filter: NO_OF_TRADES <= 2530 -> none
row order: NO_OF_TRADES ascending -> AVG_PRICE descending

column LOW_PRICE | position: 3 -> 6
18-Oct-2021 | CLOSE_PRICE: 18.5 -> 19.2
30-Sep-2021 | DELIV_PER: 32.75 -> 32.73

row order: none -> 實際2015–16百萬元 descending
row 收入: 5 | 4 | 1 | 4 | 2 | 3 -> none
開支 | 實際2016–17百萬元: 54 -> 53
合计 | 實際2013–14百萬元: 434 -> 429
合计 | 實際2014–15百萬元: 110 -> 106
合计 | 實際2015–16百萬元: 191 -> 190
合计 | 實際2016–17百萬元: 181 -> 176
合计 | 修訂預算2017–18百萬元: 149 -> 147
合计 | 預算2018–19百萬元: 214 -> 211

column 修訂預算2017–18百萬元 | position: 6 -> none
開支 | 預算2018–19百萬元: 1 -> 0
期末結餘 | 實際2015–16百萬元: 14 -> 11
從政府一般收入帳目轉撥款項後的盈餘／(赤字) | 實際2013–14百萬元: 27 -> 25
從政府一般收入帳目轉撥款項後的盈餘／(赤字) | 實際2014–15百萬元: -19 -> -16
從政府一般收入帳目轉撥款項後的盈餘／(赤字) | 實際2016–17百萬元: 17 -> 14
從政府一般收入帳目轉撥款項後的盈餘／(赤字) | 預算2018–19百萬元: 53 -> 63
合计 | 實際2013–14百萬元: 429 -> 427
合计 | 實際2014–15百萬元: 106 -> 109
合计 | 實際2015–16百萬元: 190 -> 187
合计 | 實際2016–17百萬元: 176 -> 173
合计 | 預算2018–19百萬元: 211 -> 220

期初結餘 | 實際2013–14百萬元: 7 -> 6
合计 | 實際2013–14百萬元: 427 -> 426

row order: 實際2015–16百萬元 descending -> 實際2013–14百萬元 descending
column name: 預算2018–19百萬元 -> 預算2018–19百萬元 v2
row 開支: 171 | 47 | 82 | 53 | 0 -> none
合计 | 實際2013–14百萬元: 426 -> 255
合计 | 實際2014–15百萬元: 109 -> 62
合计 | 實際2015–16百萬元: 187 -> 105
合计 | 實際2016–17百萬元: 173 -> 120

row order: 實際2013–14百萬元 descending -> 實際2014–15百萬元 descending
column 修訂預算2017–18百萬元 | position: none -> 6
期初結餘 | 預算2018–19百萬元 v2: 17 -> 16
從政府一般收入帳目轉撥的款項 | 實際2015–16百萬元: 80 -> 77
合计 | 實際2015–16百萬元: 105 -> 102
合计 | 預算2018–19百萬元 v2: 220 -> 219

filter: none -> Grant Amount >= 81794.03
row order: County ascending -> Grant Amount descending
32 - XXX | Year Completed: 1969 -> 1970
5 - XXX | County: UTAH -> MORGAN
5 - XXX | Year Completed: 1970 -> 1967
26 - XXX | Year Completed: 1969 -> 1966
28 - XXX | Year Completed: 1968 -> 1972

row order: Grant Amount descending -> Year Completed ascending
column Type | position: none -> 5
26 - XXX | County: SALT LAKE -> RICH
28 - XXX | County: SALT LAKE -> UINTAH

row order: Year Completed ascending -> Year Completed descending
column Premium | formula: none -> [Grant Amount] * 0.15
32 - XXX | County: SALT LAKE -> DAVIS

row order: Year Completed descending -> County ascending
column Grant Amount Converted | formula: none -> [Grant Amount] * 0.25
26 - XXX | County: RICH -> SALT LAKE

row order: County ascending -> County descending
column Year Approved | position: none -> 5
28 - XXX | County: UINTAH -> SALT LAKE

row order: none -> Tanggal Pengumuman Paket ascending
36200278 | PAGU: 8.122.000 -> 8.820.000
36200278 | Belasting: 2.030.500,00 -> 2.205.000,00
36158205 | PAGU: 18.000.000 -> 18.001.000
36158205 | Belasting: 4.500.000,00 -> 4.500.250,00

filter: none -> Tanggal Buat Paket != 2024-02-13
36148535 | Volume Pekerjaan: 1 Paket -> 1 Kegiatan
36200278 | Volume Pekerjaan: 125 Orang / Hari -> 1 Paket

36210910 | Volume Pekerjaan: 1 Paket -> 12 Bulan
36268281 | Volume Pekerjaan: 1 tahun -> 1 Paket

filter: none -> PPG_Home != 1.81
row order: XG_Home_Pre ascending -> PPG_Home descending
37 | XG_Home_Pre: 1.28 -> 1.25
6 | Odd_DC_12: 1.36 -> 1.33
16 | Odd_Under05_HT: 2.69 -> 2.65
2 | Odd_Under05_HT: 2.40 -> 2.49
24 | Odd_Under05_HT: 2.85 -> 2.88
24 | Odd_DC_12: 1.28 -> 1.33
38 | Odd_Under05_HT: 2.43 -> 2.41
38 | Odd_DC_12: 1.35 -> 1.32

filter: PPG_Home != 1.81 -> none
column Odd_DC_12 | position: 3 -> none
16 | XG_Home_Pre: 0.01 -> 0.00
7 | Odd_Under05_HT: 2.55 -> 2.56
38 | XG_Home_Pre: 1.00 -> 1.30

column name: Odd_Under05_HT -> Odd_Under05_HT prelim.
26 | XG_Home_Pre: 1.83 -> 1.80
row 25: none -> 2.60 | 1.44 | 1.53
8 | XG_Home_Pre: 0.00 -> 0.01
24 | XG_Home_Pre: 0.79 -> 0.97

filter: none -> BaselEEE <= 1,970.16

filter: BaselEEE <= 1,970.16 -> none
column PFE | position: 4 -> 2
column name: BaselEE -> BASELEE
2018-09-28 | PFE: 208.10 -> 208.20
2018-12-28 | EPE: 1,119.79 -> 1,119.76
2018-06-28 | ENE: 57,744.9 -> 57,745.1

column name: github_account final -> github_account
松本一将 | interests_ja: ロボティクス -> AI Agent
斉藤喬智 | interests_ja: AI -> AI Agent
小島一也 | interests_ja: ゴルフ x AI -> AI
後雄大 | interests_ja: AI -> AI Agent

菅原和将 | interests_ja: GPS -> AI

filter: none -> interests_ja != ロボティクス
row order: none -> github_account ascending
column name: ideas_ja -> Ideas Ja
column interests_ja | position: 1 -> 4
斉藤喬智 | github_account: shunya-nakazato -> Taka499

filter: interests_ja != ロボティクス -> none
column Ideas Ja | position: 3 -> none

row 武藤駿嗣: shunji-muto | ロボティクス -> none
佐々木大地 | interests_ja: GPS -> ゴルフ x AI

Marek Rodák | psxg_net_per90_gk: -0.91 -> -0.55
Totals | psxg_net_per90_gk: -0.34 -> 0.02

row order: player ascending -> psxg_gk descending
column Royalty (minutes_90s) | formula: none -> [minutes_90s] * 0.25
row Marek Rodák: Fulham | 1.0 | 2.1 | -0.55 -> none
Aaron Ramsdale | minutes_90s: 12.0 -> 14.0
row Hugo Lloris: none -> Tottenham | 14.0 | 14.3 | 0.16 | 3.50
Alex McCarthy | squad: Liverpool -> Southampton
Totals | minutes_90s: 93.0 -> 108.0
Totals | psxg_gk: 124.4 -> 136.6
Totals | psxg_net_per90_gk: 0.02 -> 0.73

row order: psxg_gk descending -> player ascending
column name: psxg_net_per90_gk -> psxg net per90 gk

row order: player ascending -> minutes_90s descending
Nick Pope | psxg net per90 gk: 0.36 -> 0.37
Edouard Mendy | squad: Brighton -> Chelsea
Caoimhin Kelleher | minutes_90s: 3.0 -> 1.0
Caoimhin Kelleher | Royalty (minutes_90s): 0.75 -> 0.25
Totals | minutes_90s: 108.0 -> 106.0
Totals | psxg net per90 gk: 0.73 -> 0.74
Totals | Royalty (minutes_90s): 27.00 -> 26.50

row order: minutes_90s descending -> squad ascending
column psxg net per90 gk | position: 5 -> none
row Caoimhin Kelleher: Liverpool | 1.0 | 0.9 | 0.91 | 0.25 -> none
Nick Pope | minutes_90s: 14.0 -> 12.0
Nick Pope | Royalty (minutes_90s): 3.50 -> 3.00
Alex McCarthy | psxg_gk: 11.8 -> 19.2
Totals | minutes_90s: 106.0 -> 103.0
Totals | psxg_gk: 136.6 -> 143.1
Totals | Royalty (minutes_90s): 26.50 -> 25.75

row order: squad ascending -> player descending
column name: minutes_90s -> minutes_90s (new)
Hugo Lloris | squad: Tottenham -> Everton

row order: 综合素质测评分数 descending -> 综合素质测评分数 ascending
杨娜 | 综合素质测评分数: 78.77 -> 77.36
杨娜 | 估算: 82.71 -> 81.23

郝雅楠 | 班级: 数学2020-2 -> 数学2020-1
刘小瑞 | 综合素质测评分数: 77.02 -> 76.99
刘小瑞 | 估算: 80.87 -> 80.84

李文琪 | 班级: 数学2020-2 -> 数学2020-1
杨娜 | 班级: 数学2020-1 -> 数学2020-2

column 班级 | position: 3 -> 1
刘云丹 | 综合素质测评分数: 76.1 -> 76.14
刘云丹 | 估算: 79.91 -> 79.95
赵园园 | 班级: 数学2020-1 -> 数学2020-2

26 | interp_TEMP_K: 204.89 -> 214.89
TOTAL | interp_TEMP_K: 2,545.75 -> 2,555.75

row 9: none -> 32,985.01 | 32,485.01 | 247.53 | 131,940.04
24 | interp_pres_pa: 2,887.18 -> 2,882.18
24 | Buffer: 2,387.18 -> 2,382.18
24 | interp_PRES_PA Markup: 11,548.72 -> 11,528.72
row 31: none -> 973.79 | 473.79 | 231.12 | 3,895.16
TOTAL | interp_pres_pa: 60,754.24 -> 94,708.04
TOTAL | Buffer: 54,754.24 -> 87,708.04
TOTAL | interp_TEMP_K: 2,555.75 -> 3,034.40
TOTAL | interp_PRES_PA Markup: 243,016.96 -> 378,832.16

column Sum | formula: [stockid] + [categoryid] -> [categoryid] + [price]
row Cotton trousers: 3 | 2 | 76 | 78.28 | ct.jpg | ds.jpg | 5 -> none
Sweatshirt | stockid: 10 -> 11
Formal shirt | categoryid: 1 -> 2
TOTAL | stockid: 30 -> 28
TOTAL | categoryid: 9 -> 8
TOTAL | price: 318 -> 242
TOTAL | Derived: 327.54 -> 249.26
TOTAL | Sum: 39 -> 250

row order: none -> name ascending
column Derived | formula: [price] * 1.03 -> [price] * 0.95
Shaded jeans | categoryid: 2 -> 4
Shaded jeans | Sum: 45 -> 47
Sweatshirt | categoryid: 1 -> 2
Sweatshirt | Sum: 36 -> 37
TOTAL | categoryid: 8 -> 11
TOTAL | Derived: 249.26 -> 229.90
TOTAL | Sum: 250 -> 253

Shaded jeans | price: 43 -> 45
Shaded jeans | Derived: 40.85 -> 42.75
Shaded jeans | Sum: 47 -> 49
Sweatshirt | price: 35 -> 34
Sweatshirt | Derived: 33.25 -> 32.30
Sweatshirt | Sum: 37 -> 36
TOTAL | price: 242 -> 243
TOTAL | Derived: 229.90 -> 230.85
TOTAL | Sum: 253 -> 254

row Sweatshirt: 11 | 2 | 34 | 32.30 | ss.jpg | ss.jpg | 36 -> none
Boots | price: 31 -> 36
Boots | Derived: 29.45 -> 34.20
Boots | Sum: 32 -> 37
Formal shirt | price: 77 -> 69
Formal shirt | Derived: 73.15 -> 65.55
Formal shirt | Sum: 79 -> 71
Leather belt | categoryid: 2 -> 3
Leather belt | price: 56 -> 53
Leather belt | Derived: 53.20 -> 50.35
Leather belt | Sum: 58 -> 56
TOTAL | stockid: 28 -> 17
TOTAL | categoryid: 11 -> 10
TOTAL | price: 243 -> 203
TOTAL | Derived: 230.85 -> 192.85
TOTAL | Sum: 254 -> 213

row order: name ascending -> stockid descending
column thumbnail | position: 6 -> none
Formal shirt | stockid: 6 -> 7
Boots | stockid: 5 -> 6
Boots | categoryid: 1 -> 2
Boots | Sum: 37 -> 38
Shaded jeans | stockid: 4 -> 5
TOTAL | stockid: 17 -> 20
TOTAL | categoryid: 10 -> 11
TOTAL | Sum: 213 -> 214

## WHAT YOU HAVE TO DO
Beginning at the top of the records above, transcribe each line exactly up to and including the line that holds "從政府一般收入帳目轉撥款項後的盈餘／(赤字) | 實際2013–14百萬元: 27".

## RESPONSE
filter: NO_OF_TRADES <= 2530 -> none
row order: NO_OF_TRADES ascending -> AVG_PRICE descending

column LOW_PRICE | position: 3 -> 6
18-Oct-2021 | CLOSE_PRICE: 18.5 -> 19.2
30-Sep-2021 | DELIV_PER: 32.75 -> 32.73

row order: none -> 實際2015–16百萬元 descending
row 收入: 5 | 4 | 1 | 4 | 2 | 3 -> none
開支 | 實際2016–17百萬元: 54 -> 53
合计 | 實際2013–14百萬元: 434 -> 429
合计 | 實際2014–15百萬元: 110 -> 106
合计 | 實際2015–16百萬元: 191 -> 190
合计 | 實際2016–17百萬元: 181 -> 176
合计 | 修訂預算2017–18百萬元: 149 -> 147
合计 | 預算2018–19百萬元: 214 -> 211

column 修訂預算2017–18百萬元 | position: 6 -> none
開支 | 預算2018–19百萬元: 1 -> 0
期末結餘 | 實際2015–16百萬元: 14 -> 11
從政府一般收入帳目轉撥款項後的盈餘／(赤字) | 實際2013–14百萬元: 27 -> 25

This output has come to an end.